(Data excerpts)
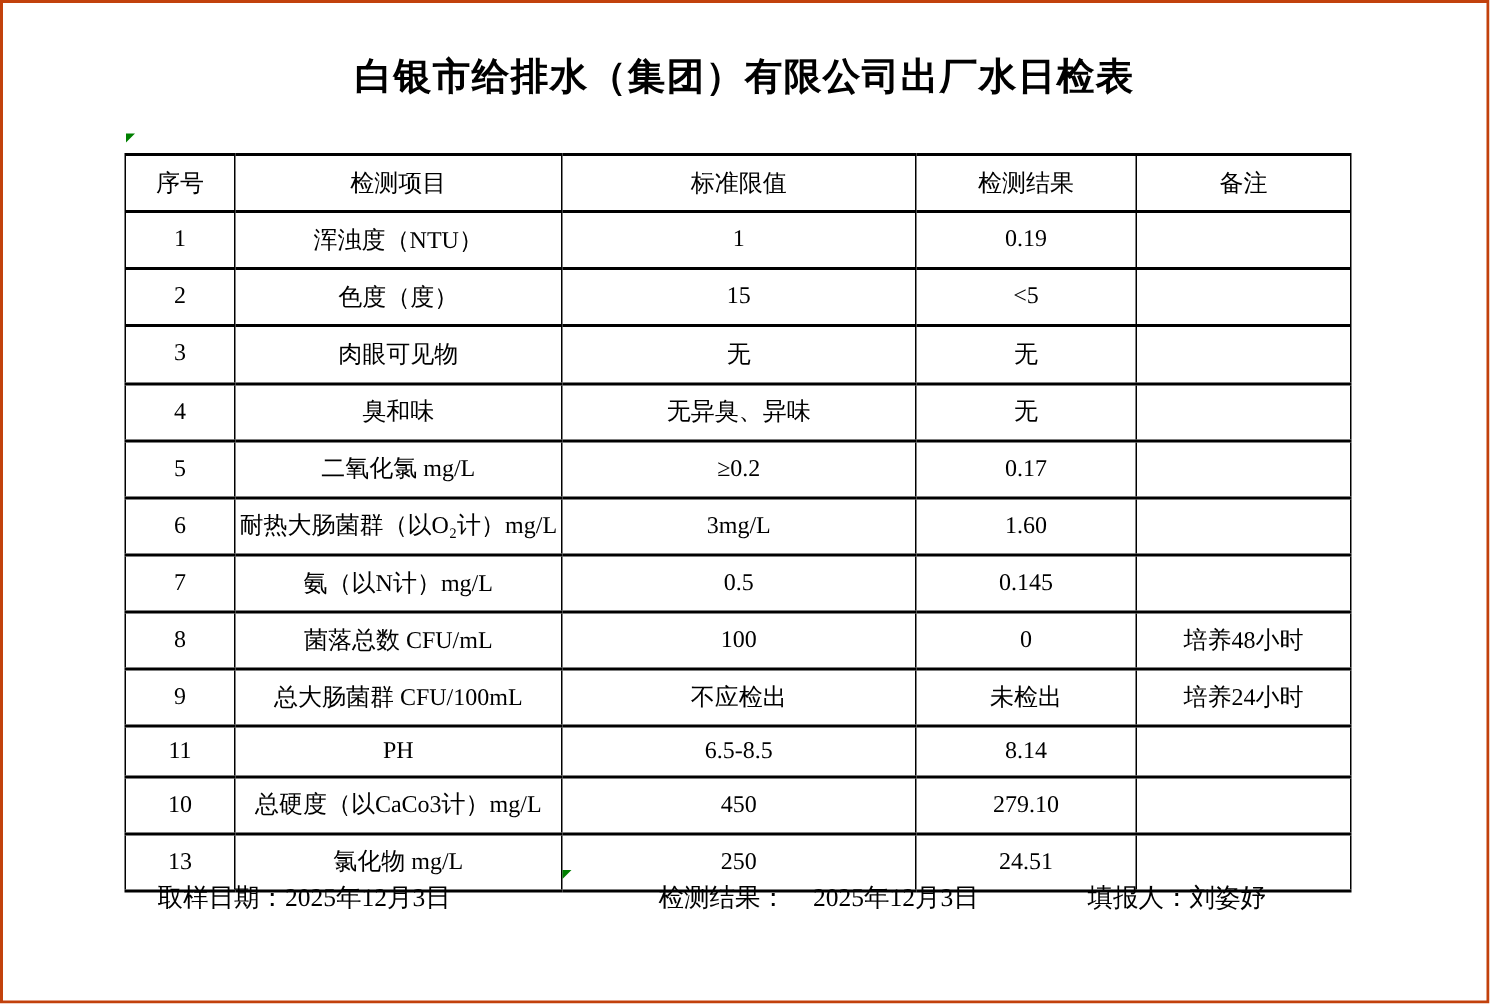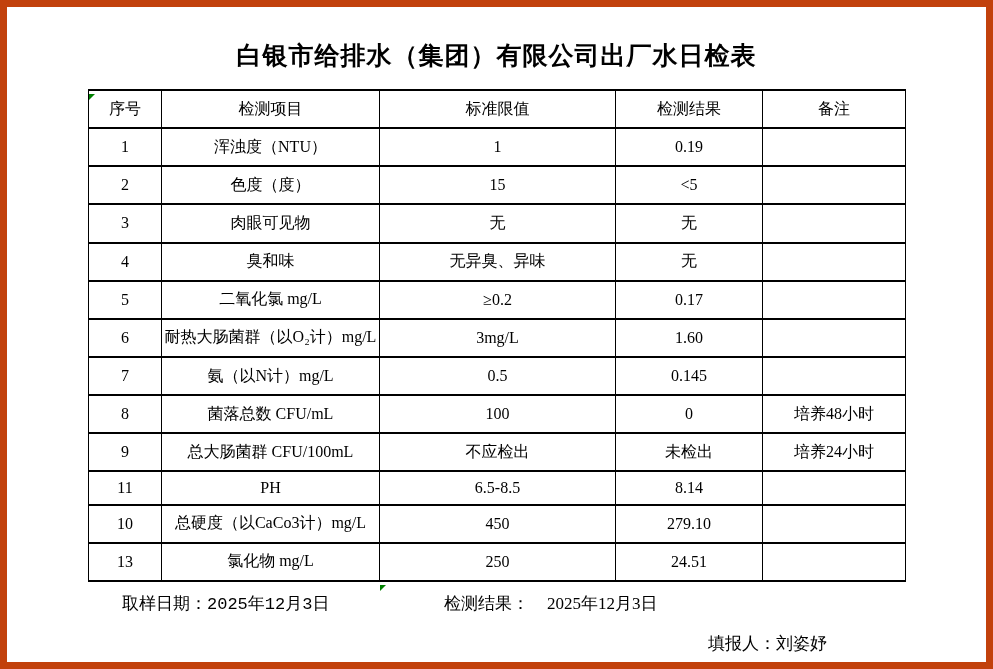--- a/index.html
+++ b/index.html
@@ -9,7 +9,7 @@
     width: 993px;
     height: 669px;
     background: #ffffff;
-    border: 7px solid #c2410c;
+    border: 2px solid #c2410c;
     font-family: "Liberation Serif", serif;
     color: #000000;
     overflow: hidden;

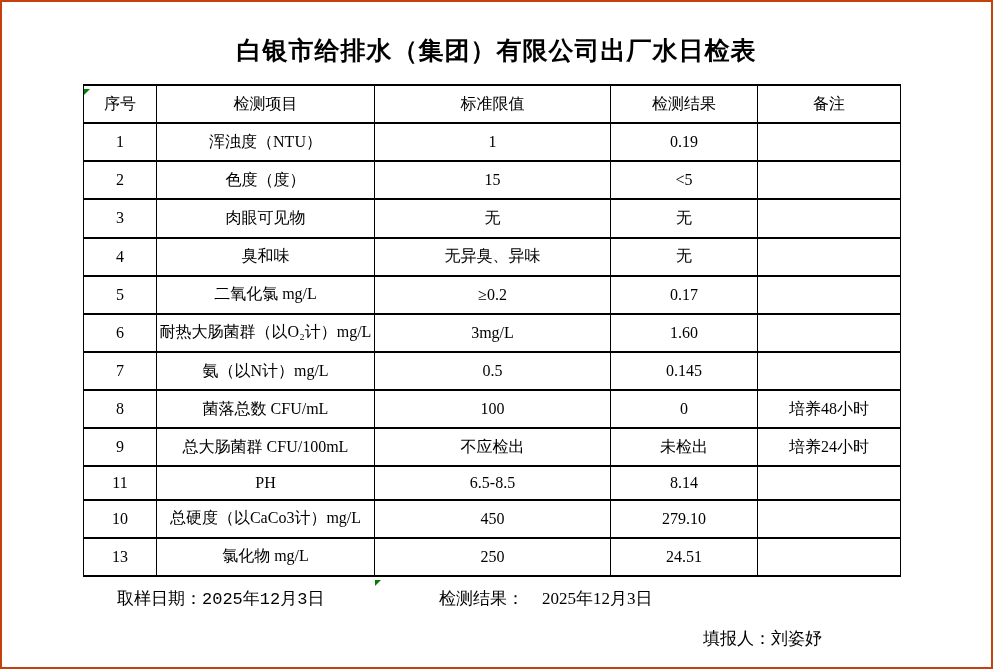--- a/index.html
+++ b/index.html
@@ -28,7 +28,7 @@
   table.inspection {
     position: absolute;
     left: 81px;
-    top: 82px;
+    top: 100px;
     width: 817px;
     height: 493px;
     border-collapse: collapse;

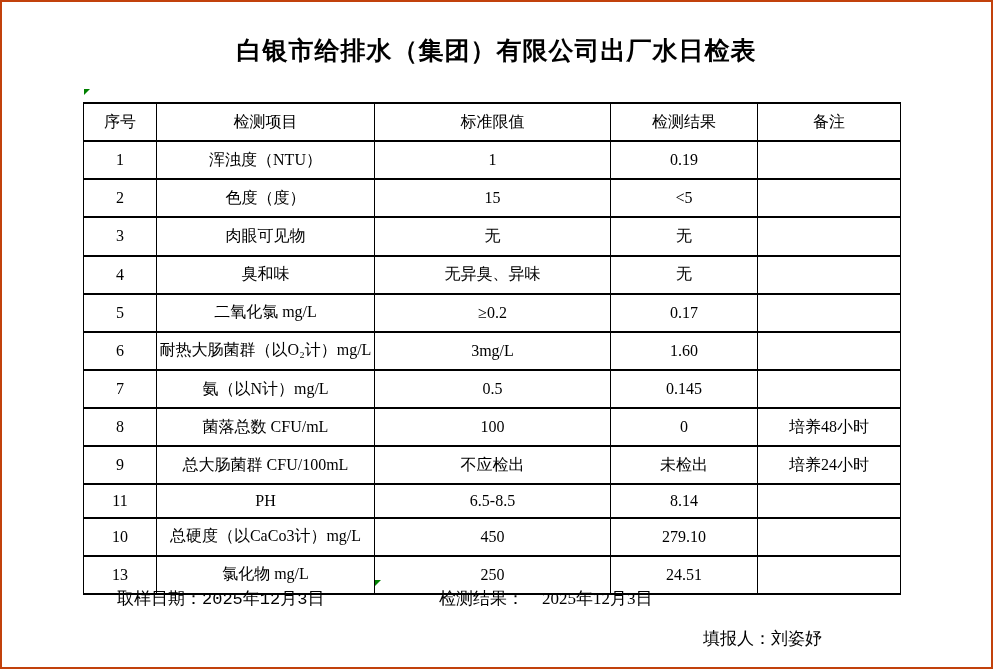--- a/index.html
+++ b/index.html
@@ -63,7 +63,7 @@
     font-size: 17px;
     white-space: nowrap;
   }
-  .footer-sampling { left: 115px; font-family: Liberation Mono, monospace; }
+  .footer-sampling { left: 103px; }
   .footer-testdate { left: 437px; }
   .footer-reporter { left: 701px; margin-top: 40px; }
   .footer-testdate .value { margin-left: 18px; }

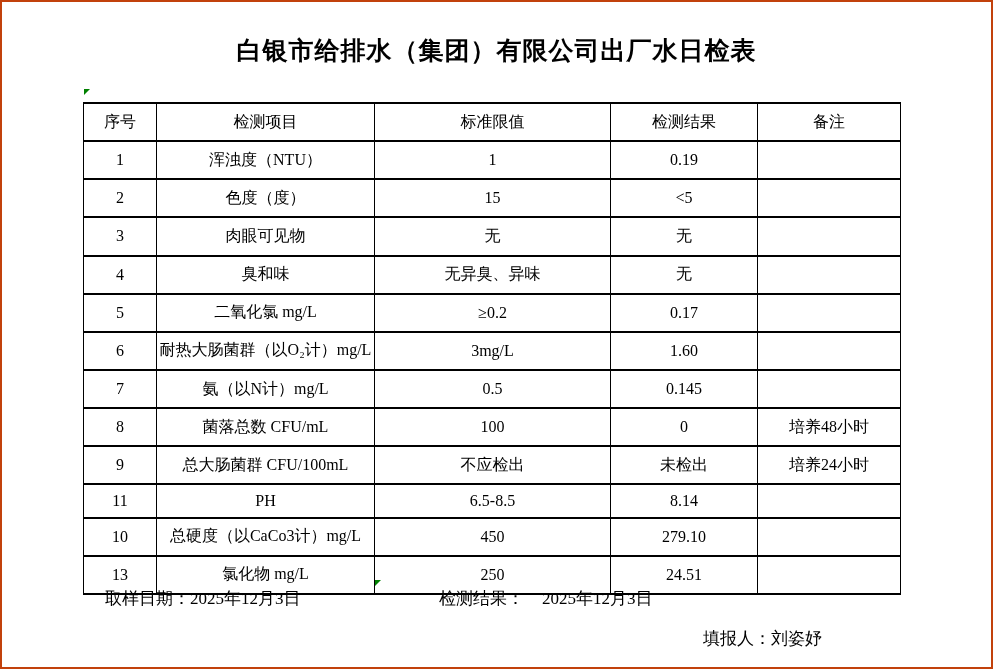--- a/index.html
+++ b/index.html
@@ -65,7 +65,7 @@
   }
   .footer-sampling { left: 103px; }
   .footer-testdate { left: 437px; }
-  .footer-reporter { left: 701px; margin-top: 40px; }
+  .footer-reporter { left: 723px; }
   .footer-testdate .value { margin-left: 18px; }
 </style>
 </head>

EXERCISE GOAL =
Your task is to set down exactly the lines that run from the line holding "position: absolute;" through the close of the entries, including both ends. Pictures stay out.

SOLVED PROBLEM =
     position: absolute;
     left: 81px;
-    top: 82px;
+    top: 100px;
     width: 817px;
     height: 493px;
     border-collapse: collapse;

--- a/index.html
+++ b/index.html
@@ -63,7 +63,7 @@
     font-size: 17px;
     white-space: nowrap;
   }
-  .footer-sampling { left: 115px; font-family: Liberation Mono, monospace; }
+  .footer-sampling { left: 103px; }
   .footer-testdate { left: 437px; }
   .footer-reporter { left: 701px; margin-top: 40px; }
   .footer-testdate .value { margin-left: 18px; }

--- a/index.html
+++ b/index.html
@@ -65,7 +65,7 @@
   }
   .footer-sampling { left: 103px; }
   .footer-testdate { left: 437px; }
-  .footer-reporter { left: 701px; margin-top: 40px; }
+  .footer-reporter { left: 723px; }
   .footer-testdate .value { margin-left: 18px; }
 </style>
 </head>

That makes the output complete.